La Kabbalah chiama il primo sistema "L'ordine della creazione dei mondi e delle Sefirot". Il secondo è chiamato "Gli ottenimenti o livelli della profezia e dello spirito". Il secondo sistema insegna come gli uomini che desiderino ottenere il grado finale debbano seguire le leggi del primo, le leggi studiate nella Kabbalah. Nel mondo spirituale, il fattore principale di scoperta e comprensione non è il tempo ma la purezza dello spirito e il desiderio.

 

Il mondo materiale è pieno di forze e fenomeni che non percepiamo in modo diretto, come l’elettricità ed il magnetismo, ma anche i bambini ne conoscono il nome e l'effetto delle loro azioni. Nonostante la nostra conoscenza sull’elettricità sia limitata, abbiamo comunque imparato ad utilizzare questo fenomeno per i nostri scopi ed a definirlo in modo naturale nello stesso modo in cui diamo i nomi a cose tipo pane e zucchero.

 

Allo stesso modo, è come se tutti i nomi nella Kabbalah ci dessero un'idea reale e obiettiva su un oggetto spirituale.

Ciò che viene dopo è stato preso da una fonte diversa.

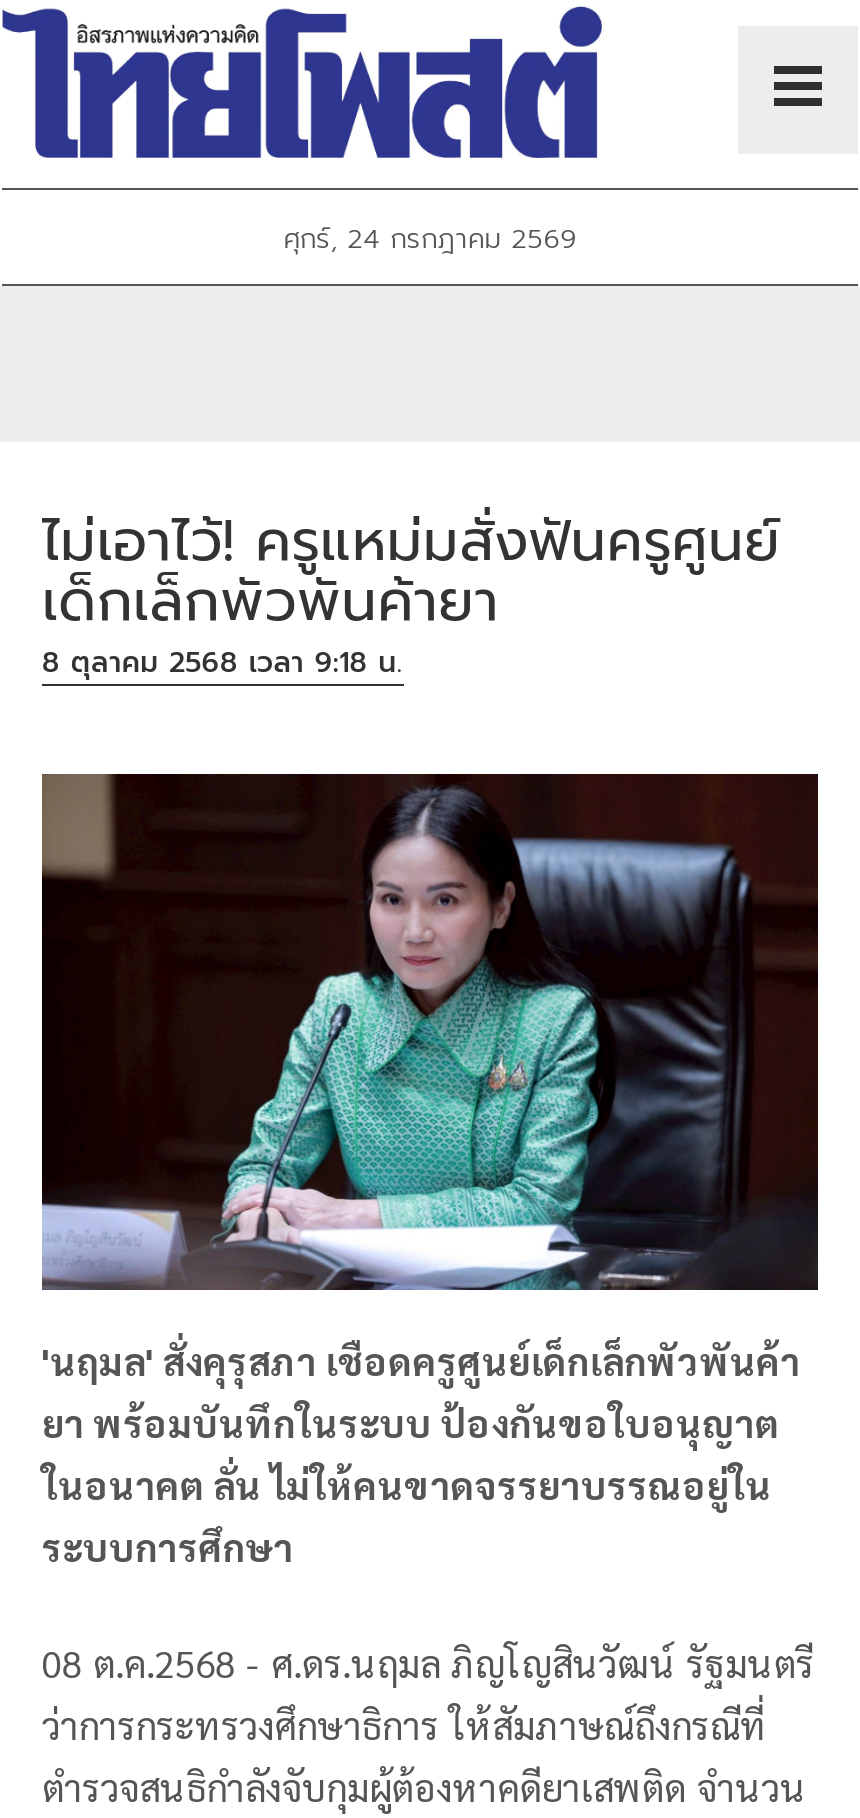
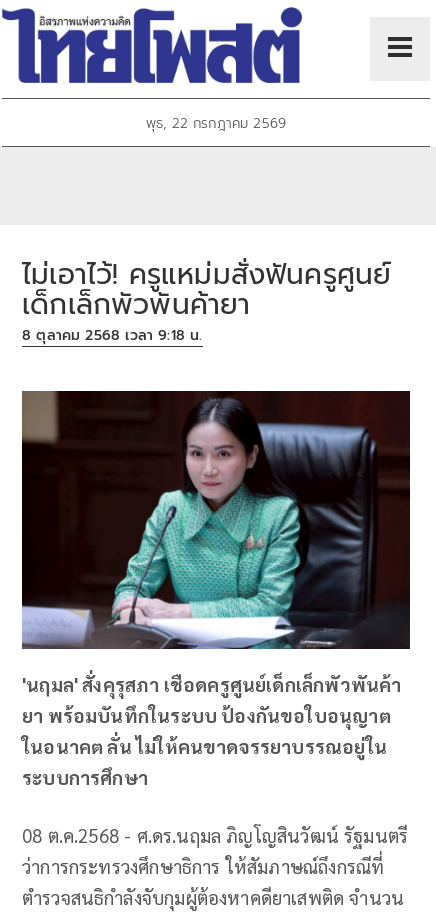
- ศุกร์, 24 กรกฎาคม 2569
+ พุธ, 22 กรกฎาคม 2569
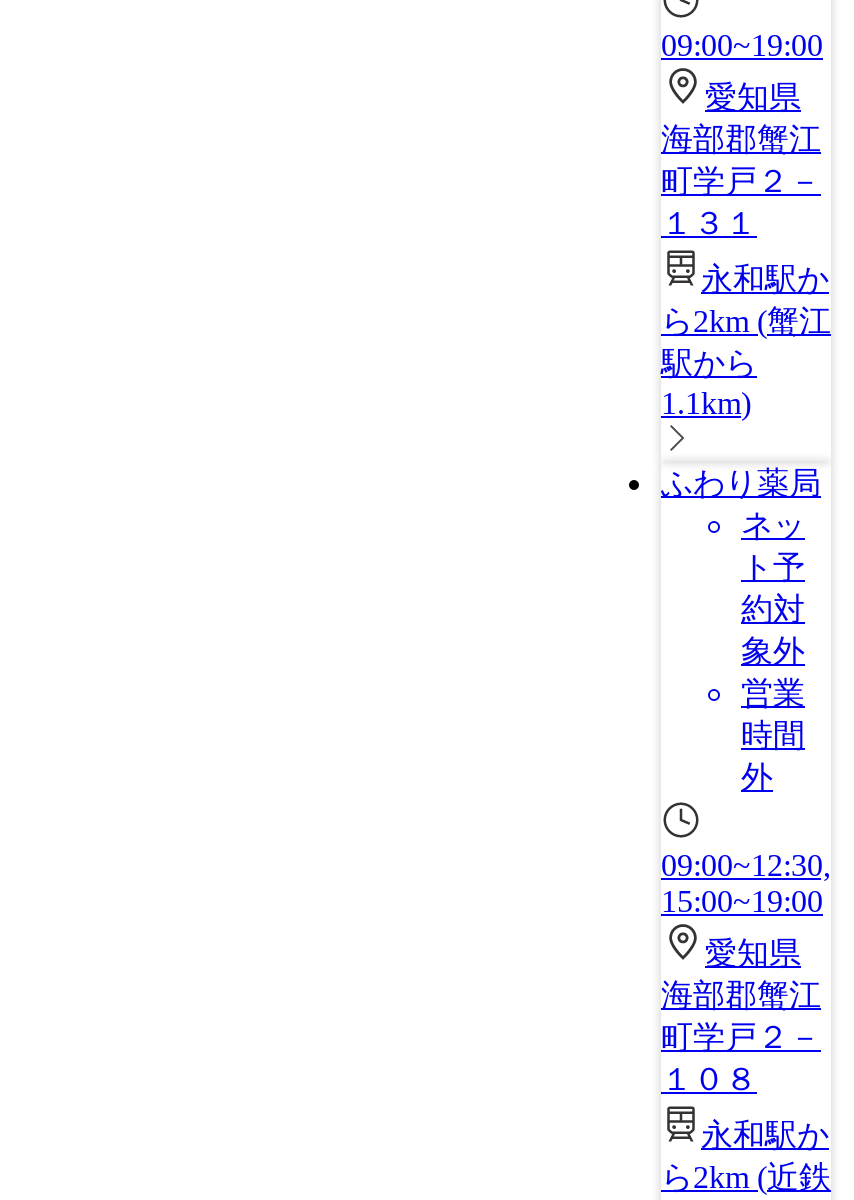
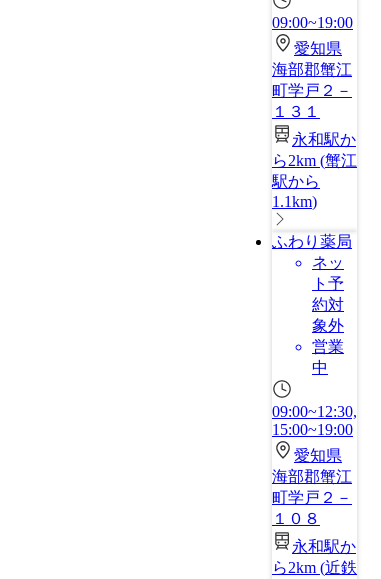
- 時間
- 外
+ 中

Ma pensandoci, così come non abbiamo idea degli oggetti spirituali o sul Creatore Stesso, nella stessa maniera siamo ignoranti su qualsiasi oggetto, anche su quelli che possiamo stringere tra le mani.

 

Questo accade perché non percepiamo l’oggetto stesso, ma solo la nostra reazione al suo impatto sui nostri sensi. Queste reazioni ci danno una parvenza di conoscenza nonostante l'essenza dell’oggetto stesso ci resti totalmente occultata. Inoltre, non siamo assolutamente in grado neanche di capire noi stessi! Tutto quello che sappiamo su noi stessi è limitato alle nostre azioni e reazioni.

 

Come uno strumento di ricerca del nostro mondo, la scienza si divide in due parti: lo studio delle caratteristiche della materia e lo studio della sua forma. In altre parole, non esiste nulla nell'universo che non sia formato da materia e forma. Per esempio, un tavolo è una combinazione di materia e forma in cui la materia, il legno, è la base che porta la forma, quella del tavolo. Prendiamo la parola "bugiardo" dove la materia, il corpo di un uomo, porta la forma, la falsità.

 

Una scienza che studi la materia è basata su test ed esperimenti che portano a delle conclusioni scientifiche. Tuttavia, una scienza che studi le forme senza tener conto della materia e li separi in modo astratto (ad esempio, il comunismo visto come un ideale!), non può essere basata sulla sperimentazione. Questo è ancora più vero con le forme che non sono mai state connesse alla materia poiché una forma senza materia non esiste in questo mondo.

 

Una forma può essere separata dalla materia solo nell'immaginazione dell'uomo. Perciò, tutte le conclusioni in casi del genere saranno basate esclusivamente su premesse teoriche. Tutta la filosofia fa riferimento a questo tipo di scienza e l'umanità ha spesso sofferto per le inconsistenti conclusioni dei filosofi. La maggior parte degli scienziati moderni ha rifiutato questo tipo di ricerca perché le sue conclusioni sono completamente inattendibili.

 

Indagando il mondo spirituale l'uomo scopre che le proprie percezioni sono semplicemente il risultato di una volontà dall'alto ed egli si sente come un'entità separata e non facente parte del Creatore, mentre tutto il mondo intorno a noi è in realtà un'illusione creata da forze spirituali che agiscono su di noi.

Torna su

 

Chiariamo cosa intendo con un esempio:

"Tanto tempo fa, in un piccolo villaggio, viveva un uomo povero. Era un cocchiere, aveva un paio di cavalli, una casa ed una famiglia. All’improvviso venne investito da una serie di disgrazie: i suoi cavalli, sua moglie ed i suoi figli morirono e anche la sua casa crollò. Subito dopo il cocchiere morì di dolore. Nella corte celeste, si discusse cosa si sarebbe potuto dare ad un'anima così tormentata per renderla felice. Alla fine, fu deciso di farlo sentire come se fosse ancora vivo con la sua famiglia, nella sua casa, come se avesse due cavalli sani e fosse soddisfatto del suo lavoro e la sua vita".

 

Queste sensazioni vengono percepite, a volte, come un sogno che sembra reale. Sono solo le nostre sensazioni a creare le immagini che abbiamo del mondo circostante. Come possiamo allora distinguere l'illusione dalla realtà...

 

Come tutte le scienze, anche la Kabbalah è divisa nello studio della materia ed in quello della forma. Ciononostante, essa possiede una caratteristica straordinaria che dimostra la sua superiorità sulle altre scienze. Anche la parte di essa che studia la forma astratta dalla materia è basata completamente sul riscontro sperimentale; ciò equivale a dire che è soggetta ad una verifica empirica!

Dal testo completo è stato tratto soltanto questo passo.